* Your instructions
In your copy, each record should read exactly as it does below, and no pictures should be present.

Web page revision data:
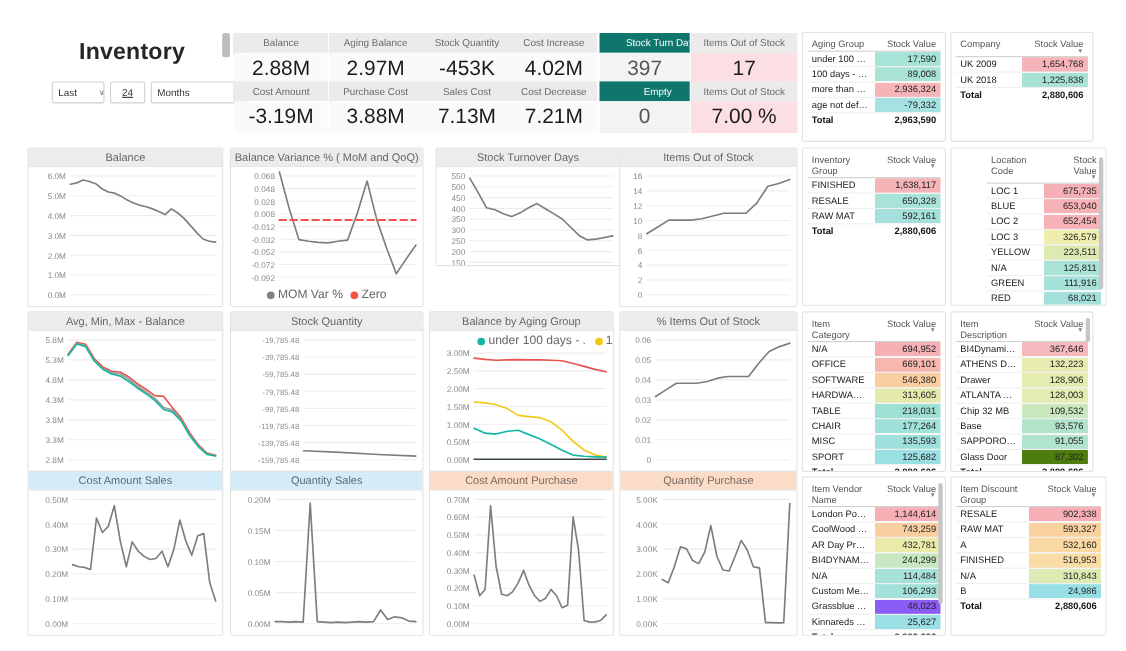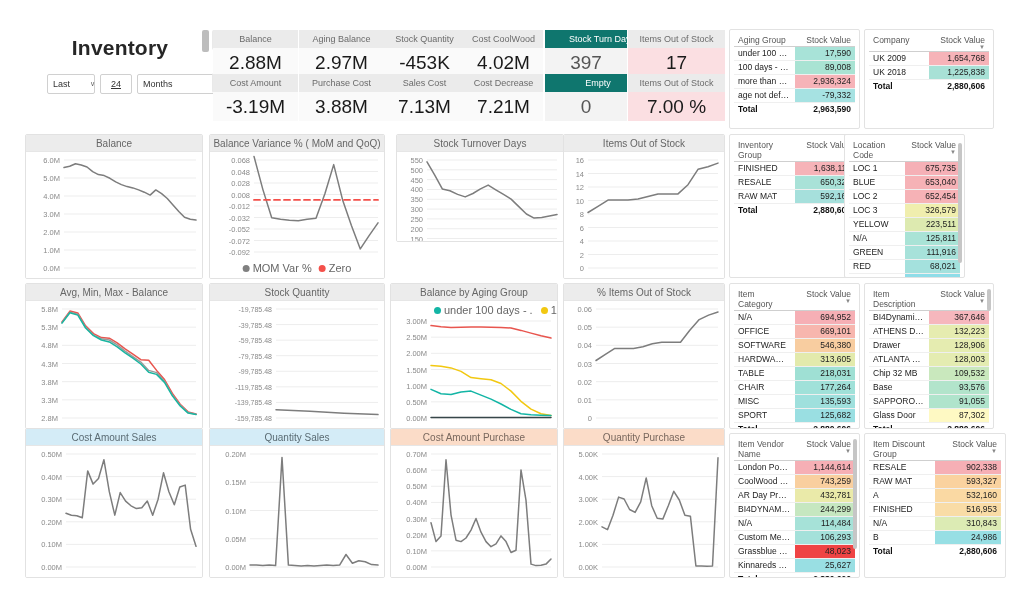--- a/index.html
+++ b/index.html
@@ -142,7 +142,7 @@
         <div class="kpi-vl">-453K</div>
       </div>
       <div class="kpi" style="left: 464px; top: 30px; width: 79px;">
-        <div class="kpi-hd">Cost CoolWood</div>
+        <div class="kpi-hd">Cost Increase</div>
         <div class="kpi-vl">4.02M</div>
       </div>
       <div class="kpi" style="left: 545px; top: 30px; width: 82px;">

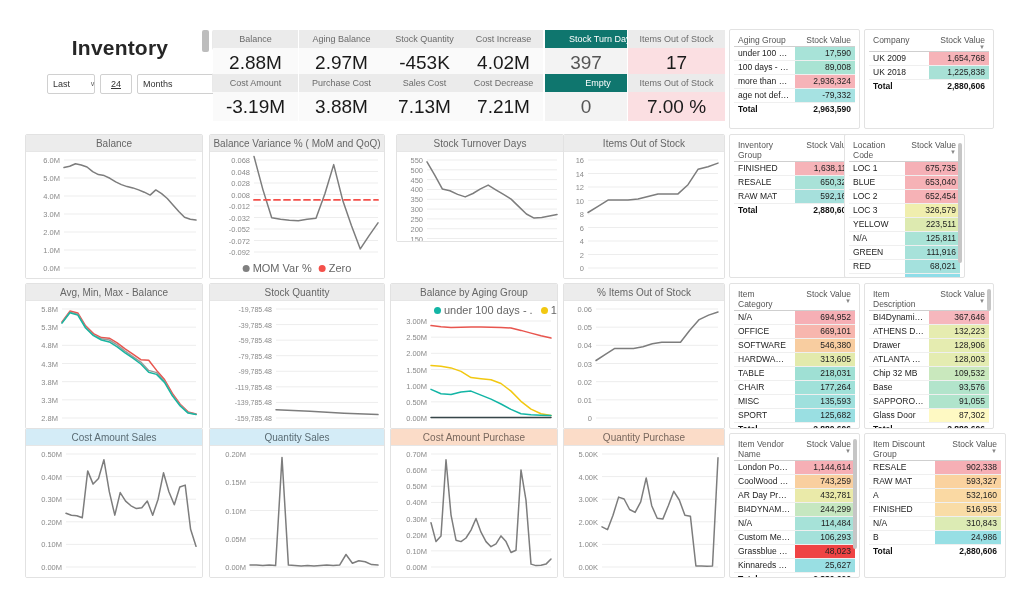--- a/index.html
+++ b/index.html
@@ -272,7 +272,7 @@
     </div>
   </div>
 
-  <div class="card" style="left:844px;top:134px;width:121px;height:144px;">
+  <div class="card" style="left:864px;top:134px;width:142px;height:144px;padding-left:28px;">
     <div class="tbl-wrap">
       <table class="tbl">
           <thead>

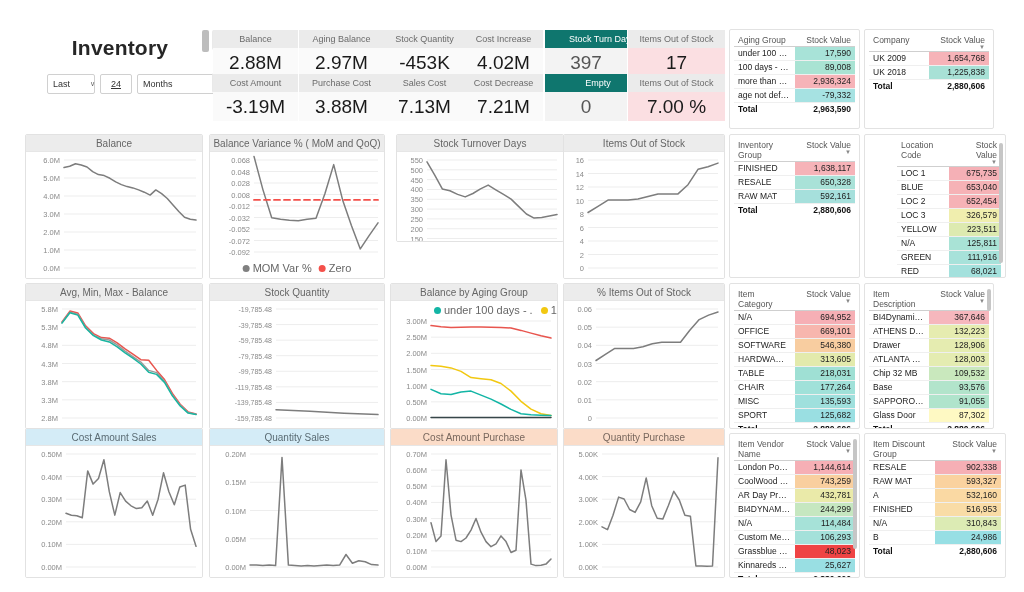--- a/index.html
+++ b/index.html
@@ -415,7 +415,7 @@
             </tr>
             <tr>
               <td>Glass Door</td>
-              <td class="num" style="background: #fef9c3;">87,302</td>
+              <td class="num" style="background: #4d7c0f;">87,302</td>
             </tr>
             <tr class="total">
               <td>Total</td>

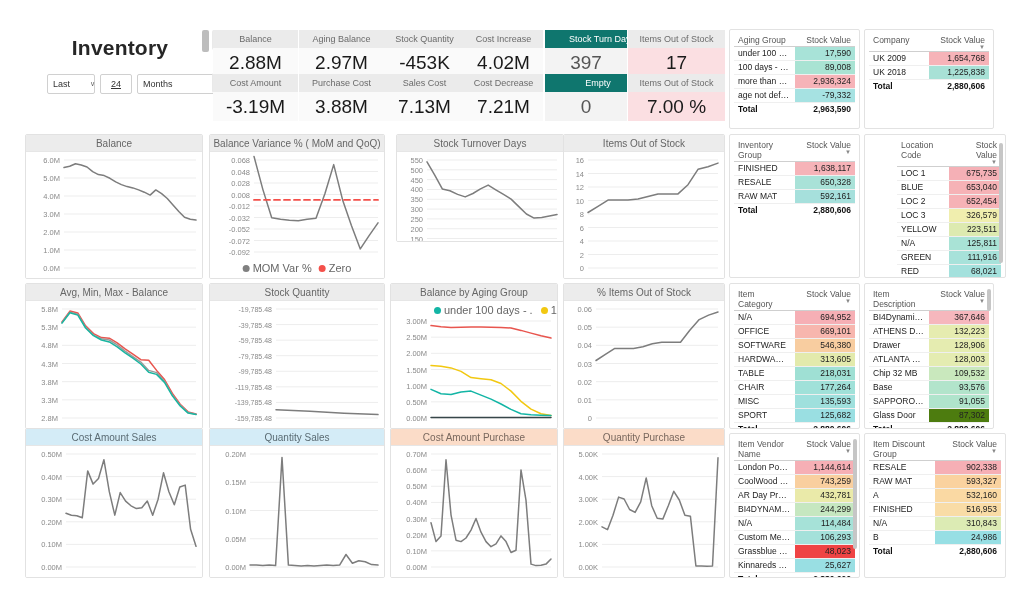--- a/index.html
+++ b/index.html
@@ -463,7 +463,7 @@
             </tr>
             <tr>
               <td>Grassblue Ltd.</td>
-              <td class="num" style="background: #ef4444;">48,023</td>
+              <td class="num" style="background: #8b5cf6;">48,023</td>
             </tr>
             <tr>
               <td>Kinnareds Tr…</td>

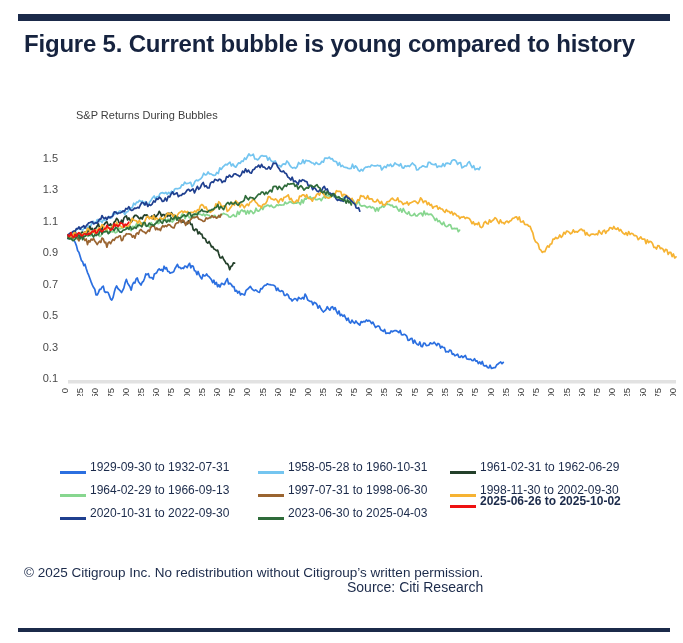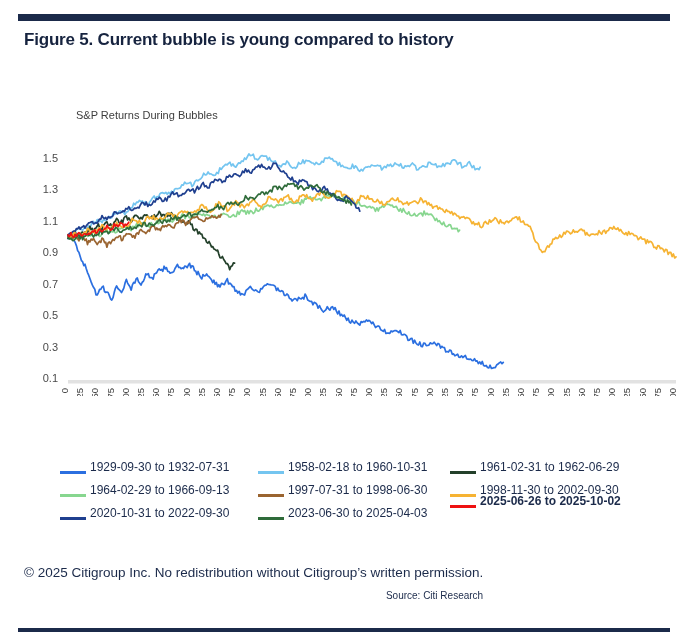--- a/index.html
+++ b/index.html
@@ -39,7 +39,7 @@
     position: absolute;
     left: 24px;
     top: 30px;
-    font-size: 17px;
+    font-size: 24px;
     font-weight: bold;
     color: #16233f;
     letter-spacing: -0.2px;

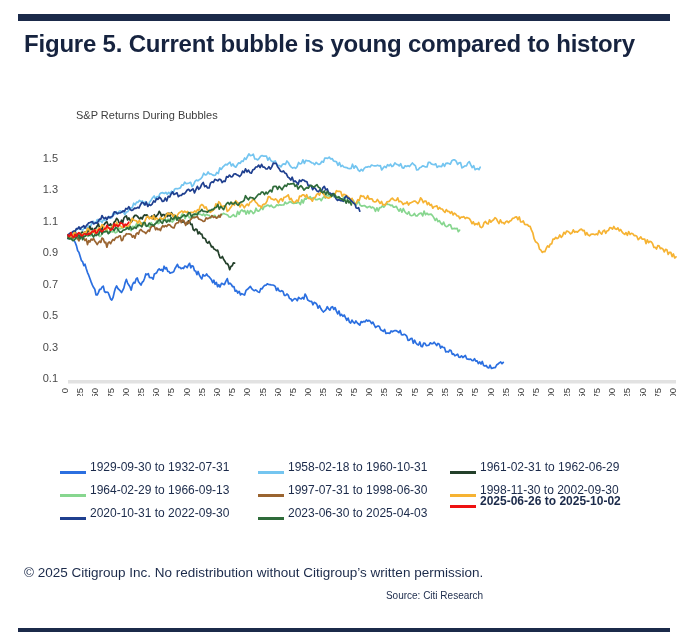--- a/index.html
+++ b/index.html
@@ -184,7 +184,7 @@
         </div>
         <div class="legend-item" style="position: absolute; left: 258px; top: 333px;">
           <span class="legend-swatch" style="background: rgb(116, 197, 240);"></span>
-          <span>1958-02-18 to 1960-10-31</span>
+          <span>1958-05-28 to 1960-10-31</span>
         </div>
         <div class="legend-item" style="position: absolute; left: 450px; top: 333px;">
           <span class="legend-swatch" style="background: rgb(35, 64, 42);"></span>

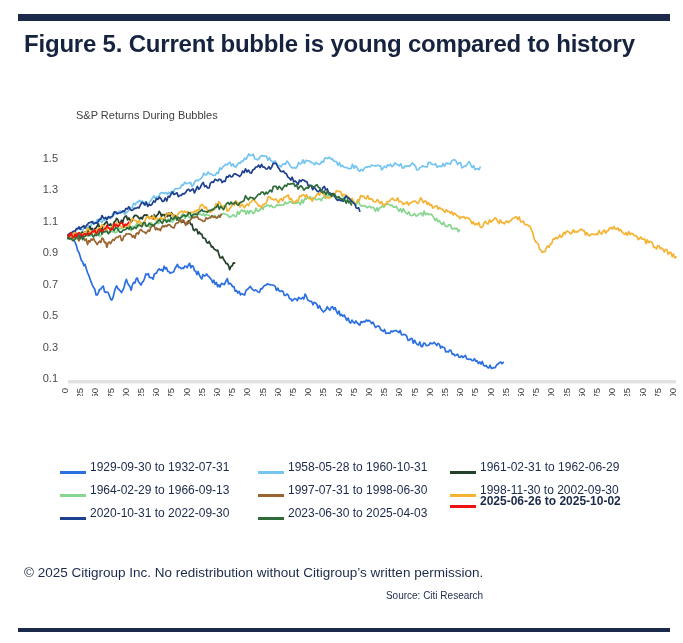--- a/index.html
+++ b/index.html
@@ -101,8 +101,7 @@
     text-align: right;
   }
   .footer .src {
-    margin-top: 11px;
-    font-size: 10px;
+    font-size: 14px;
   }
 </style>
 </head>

* Answer box
--- a/index.html
+++ b/index.html
@@ -142,7 +142,7 @@
         <div class="kpi-vl">-453K</div>
       </div>
       <div class="kpi" style="left: 464px; top: 30px; width: 79px;">
-        <div class="kpi-hd">Cost CoolWood</div>
+        <div class="kpi-hd">Cost Increase</div>
         <div class="kpi-vl">4.02M</div>
       </div>
       <div class="kpi" style="left: 545px; top: 30px; width: 82px;">

--- a/index.html
+++ b/index.html
@@ -272,7 +272,7 @@
     </div>
   </div>
 
-  <div class="card" style="left:844px;top:134px;width:121px;height:144px;">
+  <div class="card" style="left:864px;top:134px;width:142px;height:144px;padding-left:28px;">
     <div class="tbl-wrap">
       <table class="tbl">
           <thead>

--- a/index.html
+++ b/index.html
@@ -415,7 +415,7 @@
             </tr>
             <tr>
               <td>Glass Door</td>
-              <td class="num" style="background: #fef9c3;">87,302</td>
+              <td class="num" style="background: #4d7c0f;">87,302</td>
             </tr>
             <tr class="total">
               <td>Total</td>

--- a/index.html
+++ b/index.html
@@ -463,7 +463,7 @@
             </tr>
             <tr>
               <td>Grassblue Ltd.</td>
-              <td class="num" style="background: #ef4444;">48,023</td>
+              <td class="num" style="background: #8b5cf6;">48,023</td>
             </tr>
             <tr>
               <td>Kinnareds Tr…</td>

--- a/index.html
+++ b/index.html
@@ -39,7 +39,7 @@
     position: absolute;
     left: 24px;
     top: 30px;
-    font-size: 17px;
+    font-size: 24px;
     font-weight: bold;
     color: #16233f;
     letter-spacing: -0.2px;

--- a/index.html
+++ b/index.html
@@ -184,7 +184,7 @@
         </div>
         <div class="legend-item" style="position: absolute; left: 258px; top: 333px;">
           <span class="legend-swatch" style="background: rgb(116, 197, 240);"></span>
-          <span>1958-02-18 to 1960-10-31</span>
+          <span>1958-05-28 to 1960-10-31</span>
         </div>
         <div class="legend-item" style="position: absolute; left: 450px; top: 333px;">
           <span class="legend-swatch" style="background: rgb(35, 64, 42);"></span>

--- a/index.html
+++ b/index.html
@@ -101,8 +101,7 @@
     text-align: right;
   }
   .footer .src {
-    margin-top: 11px;
-    font-size: 10px;
+    font-size: 14px;
   }
 </style>
 </head>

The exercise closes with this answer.